Best deployment strategy for production, 1x Telegraf per NE or per NE hardware type?

We are working on deploying Telegraf as SNMP & gNMI collectors, but we’ve seen that running 1x Telegraf process per Network Element (NE) uses a lot of threads, on average 11 threads per NE. The reason why we did this was to avoid issues if one of more NE’s wouldn’t answer or slow down collection for the other NE’s.

We have around 6k NE’s to monitor.
Setup: Telegraf → Kafka → Kafka-Connect → Snowflake

Or better to run 1x Telegraf process per NE Hardware type instead?

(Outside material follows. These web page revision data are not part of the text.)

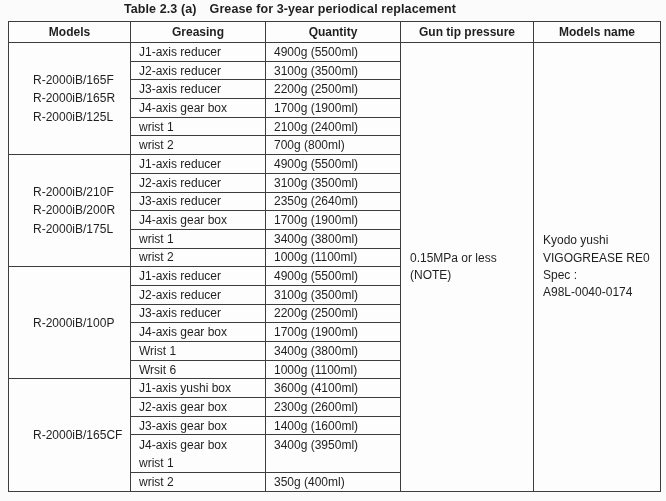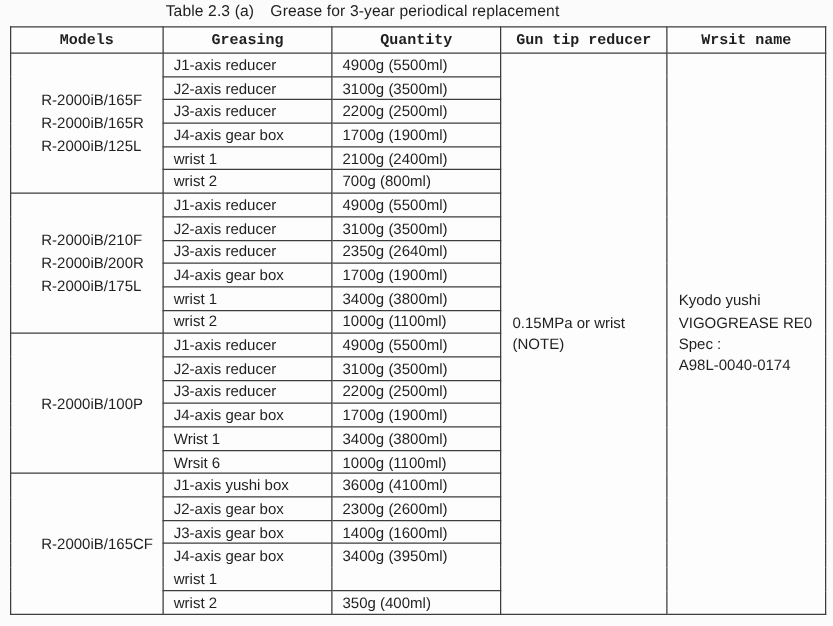--- a/index.html
+++ b/index.html
@@ -6,21 +6,21 @@
   body {
     width:666px; height:501px;
     background:#fbfbfb;
     font-family:"Liberation Sans", sans-serif;
     color:#1f1f1f;
     position:relative;
     overflow:hidden;
   }
   .title {
     position:absolute; top:2px; left:0; width:580px;
-    text-align:center; font-weight:normal; font-size:12.5px;
+    text-align:center; font-weight:bold; font-size:12.5px;
     letter-spacing:0.1px;
     white-space:nowrap;
   }
   .title .caption { margin-left:13px; }
   table.grease-table {
     position:absolute; left:8px; top:21px;
     width:652px; height:471px;
     border-collapse:collapse; table-layout:fixed;
     background:#fdfdfd;
   }
@@ -28,21 +28,21 @@
   col.c-greasing{ width:135px; }
   col.c-qty     { width:135px; }
   col.c-gun     { width:133px; }
   col.c-name    { width:127px; }
   th, td {
     border:1px solid #3d3d3d;
     font-size:12px;
     overflow:hidden;
   }
   thead tr { height:21px; }
-  th { text-align:center; font-weight:bold; padding:0;font-family:Liberation Mono, monospace; }
+  th { text-align:center; font-weight:bold; padding:0; }
   tbody tr { height:18.7px; }
   td { padding:0 2px 0 8px; vertical-align:middle; }
   td.models {
     white-space:pre-line;
     line-height:1.55;
     padding-left:24px;
   }
   td.gun, td.grease {
     white-space:pre-line;
     line-height:1.45;
@@ -70,33 +70,33 @@
       <col class="c-greasing">
       <col class="c-qty">
       <col class="c-gun">
       <col class="c-name">
   </colgroup>
   <thead>
     <tr>
       <th>Models</th>
       <th>Greasing</th>
       <th>Quantity</th>
-      <th>Gun tip reducer</th>
-      <th>Wrsit name</th>
+      <th>Gun tip pressure</th>
+      <th>Models name</th>
     </tr>
   </thead>
   <tbody>
 
     <tr>
       <td class="models" rowspan="6">R-2000iB/165F
 R-2000iB/165R
 R-2000iB/125L</td>
       <td>J1-axis reducer</td>
       <td>4900g (5500ml)</td>
-      <td class="gun" rowspan="24">0.15MPa or wrist
+      <td class="gun" rowspan="24">0.15MPa or less
 (NOTE)</td>
       <td class="grease" rowspan="24">Kyodo yushi
 VIGOGREASE RE0
 Spec :
 A98L-0040-0174</td>
     </tr>
     <tr>
       <td>J2-axis reducer</td>
       <td>3100g (3500ml)</td>
     </tr>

Monitoring all 6k Telegraf processes (making sure we don’t drop any metrics) also starts to feel a bit challenging, hence my post :slight_smile:

What ways does others deploy Telegraf? What’s the best way performance-wise?
Is it possible to do SNMPbulk with Telegraf?

Thank you!

Hello @pelas,
Welcome! Maybe a hybrid approach? Something like
Use 1 Telegraf per hardware type or region and assign each Telegraf instance a subset of NEs to poll? And perhaps use a load balancer or round robin for distributing the load across multiple Telegraf instances.

I’d also take a look at:

For SNMPBulk there is:

  ## The GETBULK max-repetitions parameter.
  # max_repetitions = 10

@srebhan any thoughts here? thank you so much!

When you say NE do you simply mean a single router, switch, firewall, etc.? Just something along the lines of one network device?

Indeed, Network Element (NE), as in a router, switch, firewall etc.

You don’t need to have one Telegraf service per device, you just need to have a shorter timeout as part of your Telegraf config for those not responding. For our setup we are monitoring everything local to the site in which the Telegraf server is running and never have issues with missing metrics because of non-responsive devices. Granted, at a single site we are only monitoring 20-25 devices but we also have almost 2000 sites. You just need to find a way that you can easily split them up into smaller chunks that fits your environment because no, you don’t want an agent list of 6,000 devices in Telegraf. However, you also do not need 6,000 Telegraf services for 6,000 monitored devices.